Natural Philosophy

Quick Facts

• Name: Natural philosophy, or philosophy of nature
• Period: ancient Greek philosophy through the early modern period; the name stayed common into the 1800s
• Main region: Mediterranean and European learned traditions, with major Arabic, Jewish, and Latin medieval transmission
• Main subjects: nature, motion, matter, life, the heavens, causes, experiment, and laws
• Later descendants: physics, astronomy, chemistry, biology, and Philosophy of Science
• Basic shift: from explaining nature by forms, purposes, and causes to explaining it by experiment, mathematics, matter, motion, and forces

The Big Question

What kind of explanation makes nature intelligible?

For much of the tradition, the answer was: explain what a thing is, what it is made of, how it changes, and what end or function its changes serve. In the early modern period, many thinkers changed the answer: explain natural events by observation, controlled experiment, mathematical relations, matter in motion, and general laws.

In One Minute

Natural philosophy was the old broad name for the study of nature before the modern sciences split into separate fields. A natural philosopher could ask about falling stones, animal bodies, planets, light, elements, weather, magnets, and the structure of matter without treating these as separate professional sciences.

The tradition begins before Aristotle, but Aristotle gave it its most durable ancient framework. He treated nature as an ordered field of things that move and develop according to their own principles. Medieval thinkers taught, debated, and revised that framework in universities. Early modern thinkers such as Francis Bacon, Galileo Galilei, Rene Descartes, Robert Boyle, and Isaac Newton transformed the field by giving more authority to experiment, instruments, mathematical models, mechanism, and laws of nature.

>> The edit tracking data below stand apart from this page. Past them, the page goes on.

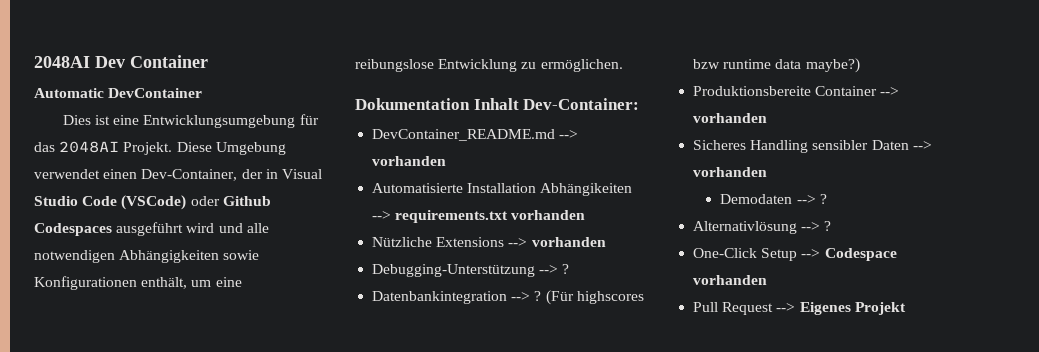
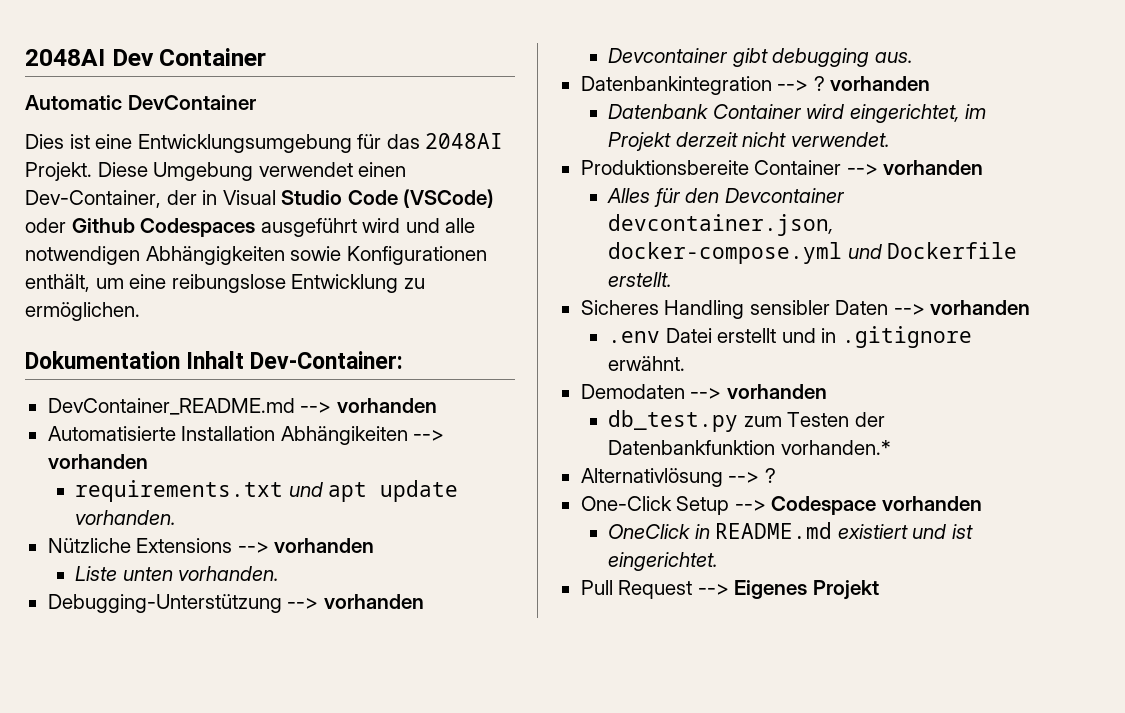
- Automatisierte Installation Abhängikeiten --> requirements.txt vorhanden
+ Automatisierte Installation Abhängikeiten --> vorhanden
+ requirements.txt und apt update vorhanden.
+ Liste unten vorhanden.
- Debugging-Unterstützung --> ?
- Datenbankintegration --> ? (Für highscores bzw runtime data maybe?)
+ Debugging-Unterstützung --> vorhanden
+ Devcontainer gibt debugging aus.
+ Datenbankintegration --> ? vorhanden
+ Datenbank Container wird eingerichtet, im Projekt derzeit nicht verwendet.
  Produktionsbereite Container --> vorhanden
+ Alles für den Devcontainer devcontainer.json, docker-compose.yml und Dockerfile erstellt.
- Demodaten --> ?
+ .env Datei erstellt und in .gitignore erwähnt.
+ Demodaten --> vorhanden
+ db_test.py zum Testen der Datenbankfunktion vorhanden.*
+ OneClick in README.md existiert und ist eingerichtet.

Natural philosophy matters because modern science grew out of it. It also shows that "science" was never just a pile of facts. It depended on arguments about what counts as a good explanation.

Main Ideas

• Nature means the world of things that grow, move, decay, act, and interact without being human artifacts. A tree, a stone, a storm, and a planet count as natural. A chair counts as artificial, even though it is made from natural materials.
• A cause is an explanation of why something is the way it is. Aristotle's famous four causes are material cause, or what something is made of; formal cause, or its structure; efficient cause, or what brings it about; and final cause, or the end it serves.
• Motion meant more than movement from place to place. In Aristotelian language it meant change: a seed becoming a plant, cold water becoming hot, a body growing, or a stone falling.
• Matter is the stuff out of which physical things are made. Older theories used elements such as earth, water, air, and fire. Early modern theories increasingly used particles, corpuscles, or bodies with size, shape, and motion.
• Teleology means explanation by ends or purposes. Saying "roots are for drawing water" is teleological. Early modern physics largely rejected teleology for motion and mechanics, though biology still uses function language in a more careful way.
• Experiment means actively testing nature under arranged conditions. Dropping balls on an inclined plane, using an air pump, or passing light through a prism are experiments because the investigator sets up a situation to force a clearer answer.
• Mathematization means treating natural processes as measurable relations. Instead of saying "heavy bodies seek the center," Galileo asks how far a body falls in a given time.
• Mechanism explains natural events by parts, shape, size, impact, pressure, and motion. A mechanical philosopher tries to explain heat, light, breathing, or magnetism without hidden forms or built-in purposes.
• Laws of nature are general rules that describe how bodies behave. Newton's laws of motion and law of universal gravitation made this model of explanation dominant in physics.

How It Works

Ancient natural philosophy asked what the world is made of and why it changes. The Presocratics proposed bold answers: water, air, number, atoms, flux, or unchanging being. Aristotle gave the most systematic version. His natural philosophy studied bodies that have an internal source of change. Living things grow from within. Heavy bodies fall. Fire rises. Animals perceive and move.

Aristotle's method mixed observation, classification, conceptual analysis, and argument. He studied animals closely, but he also wanted explanations that fit into a larger picture of nature. A good answer did not just say what happened. It said what kind of thing was involved, what its powers were, what caused the change, and what completed state the change tended toward.

Medieval natural philosophy was built around Aristotle's natural works, especially in university teaching. Scholastic thinkers commented on texts, raised objections, and debated hard cases. Projectile motion was one famous problem: if motion requires a mover, why does an arrow keep moving after it leaves the bow? Medieval discussions of impetus, acceleration, optics, and the heavens helped prepare later changes, even when the official curriculum still sounded Aristotelian.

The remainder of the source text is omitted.